Ich werd morgen die Daten sichern und abends wird das dann gestartet (Paket wurd vorhin verschickt  )
Wird denn der Sektor auch mit Sicherheit als defekt markiert oder muss ich danach noch was ausführen? Ich erinnere mich dunkel daran mal was von chkdsk /r gelesen zu haben...
Oder erkennt auch das nur die defekten Sektoren? Ich hab das grad nich im Kopf...


----------



## jetztaber (16. Juli 2008)

Streich bitte mal chkdsk etc. für diesen Vorgang aus Deinem Repertoire.
Da greift ein Systemtreiber direkt auf die Steuerlogik der Festplatte zu. Ich habe mit dem Tool noch nichts gemacht, jedoch neulich mit dem entsprechenden Programm für Seagate-Platten. Da konntest Du einstellen, ob die defekten Sektoren automatisch behoben werden, oder auf Abfrage.

Nun, ich habe dann meiner Schwester eine neue Festplatte für den Laptop gekauft, so lässt sich das Ergebnis abkürzen.


----------



## CentaX (17. Juli 2008)

So, zusammenfassung:
Es klappt NICHTS. -.-




			Dieser Inhalt steht nur eingeloggten Mitgliedern zur Verfügung.
        



Er bootet.




			Dieser Inhalt steht nur eingeloggten Mitgliedern zur Verfügung.
        



Das ist das Bild, nachdem er gebootet hat.




			Dieser Inhalt steht nur eingeloggten Mitgliedern zur Verfügung.
        



...ich bin ungeduldig^^
Wie man sieht will er nichtmal ''dir'' machen




			Dieser Inhalt steht nur eingeloggten Mitgliedern zur Verfügung.
        



Mal auf A: gewechselt, dir gemacht und einen Befehl eingegeben...

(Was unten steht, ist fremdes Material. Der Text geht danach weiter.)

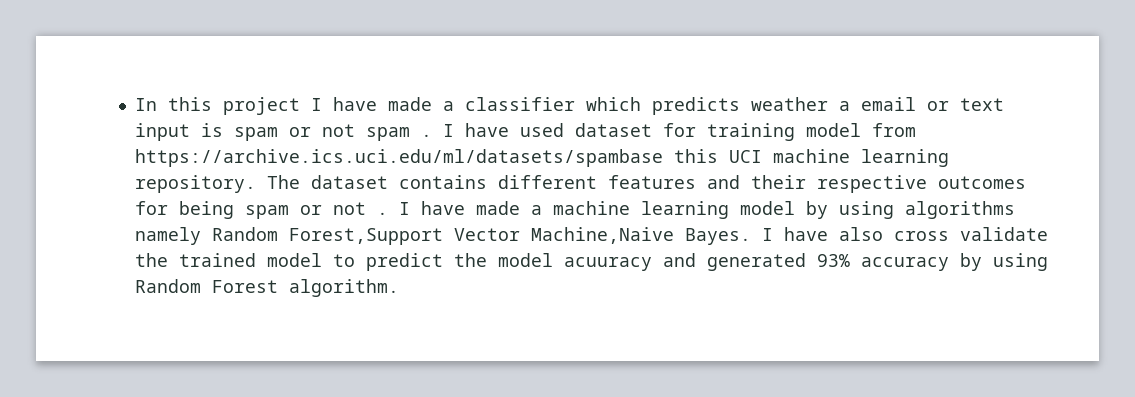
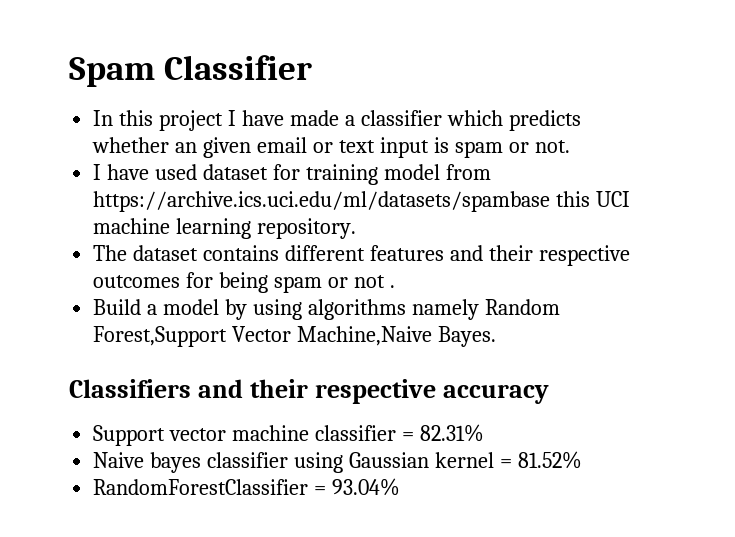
(134, 104) none -> [69,55,313,87] Spam Classifier //
[750,97,850,111] weather a -> [92,137,252,158] whether an given
[321,124,432,141] not spam . -> [534,140,570,153] not. //
(256, 184) none -> (357, 228) //
[398,201,729,219] I have made a machine learning -> [93,299,158,315] // Build a
[761,227,1048,241] [134,253,1048,271] [134,279,399,297] I have also cross validate the trained model to predict the model acuuracy and generated 93% accuracy by using Random Forest algorithm. -> [69,379,549,404] [93,424,484,446] [93,451,582,473] [93,478,401,496] // Classifiers and their respective accuracy // Support vector machine classifier = 82.31% // Naive bayes classifier using Gaussian kernel = 81.52% // RandomForestClassifier = 93.04%

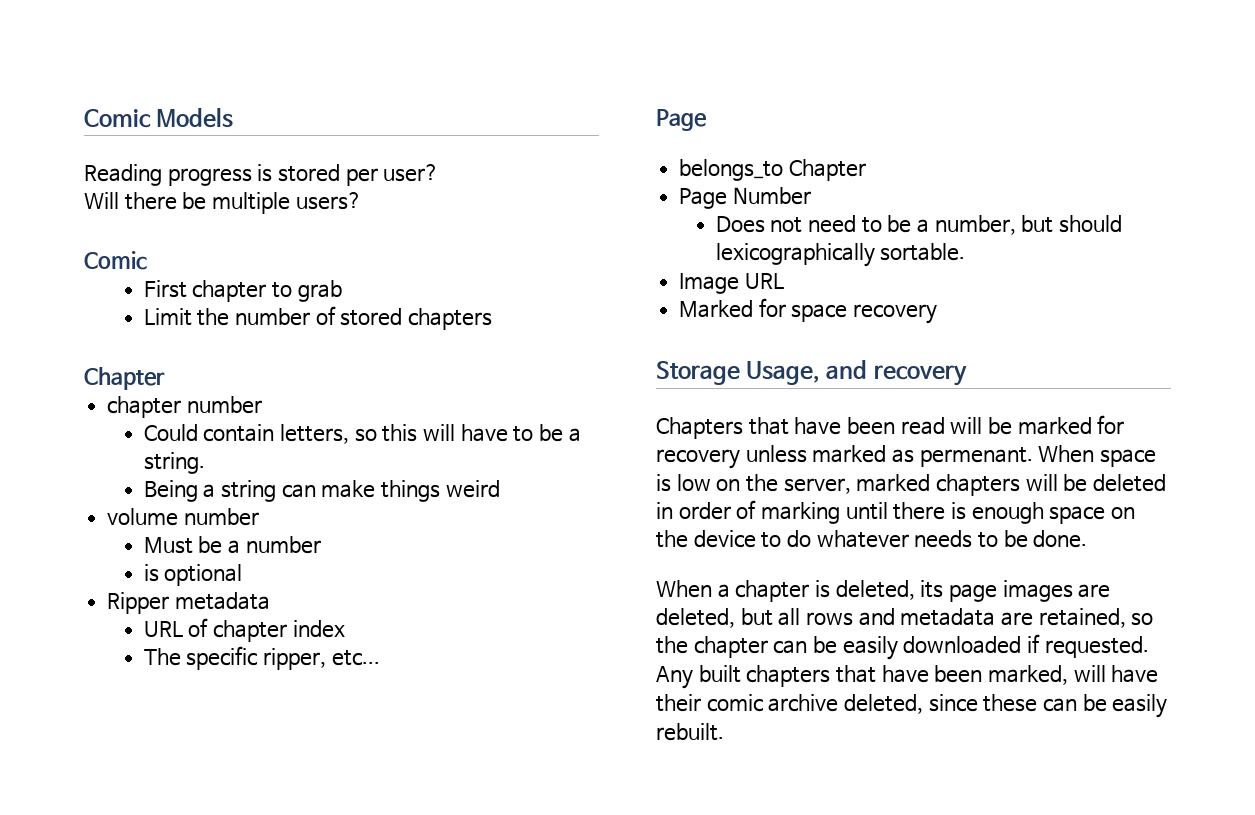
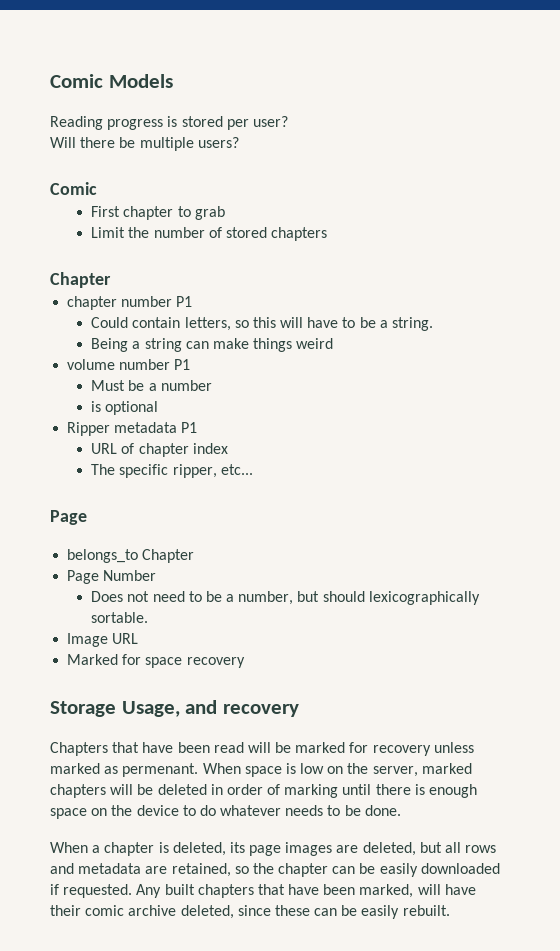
(262, 405) none -> [176,296,193,307] P1
(259, 517) none -> [174,359,191,370] P1
(270, 601) none -> [181,422,198,433] P1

			Dieser Inhalt steht nur eingeloggten Mitgliedern zur Verfügung.
        



Noch ein befehl...




			Dieser Inhalt steht nur eingeloggten Mitgliedern zur Verfügung.
        



B: gibts auch... ist aber 100% das gleiche wie A:

So. Toll. >.<
Ne Idee was ich jetzt machen sollte? Bis morgen sollte das am besten erledigt sein 
Ich hab auch von nem Maxtor Tool gelesen, was mit vielen HDDs umgehen können soll... 

Kanns dran liegen, dass ich kein Disketten- Laufwerk hab? Ich hoffe ja nicht...
Ansonsten bestände noch die möglichkeit, sich das aus dem uralt- pc vom dachboden zu klauen, wär aber nich die beste möglichkeit (Zitat Vadder: ''Der PC bleibt wie er ist, an dem wird nicht gebastelt'' )
Gibts sonst noch andere Tools?  Bin echt am ende


----------



## jetztaber (17. Juli 2008)

Wovon bootest Du und welchen LW-Buchstaben verwendest Du?

Wenn es nicht LW A: ist, stimmen die Einträge in der Batch Datei nicht. Editieren mit einem ganz normalen Editor und für A: einfach den Buchstaben des verwendeten LW eintragen.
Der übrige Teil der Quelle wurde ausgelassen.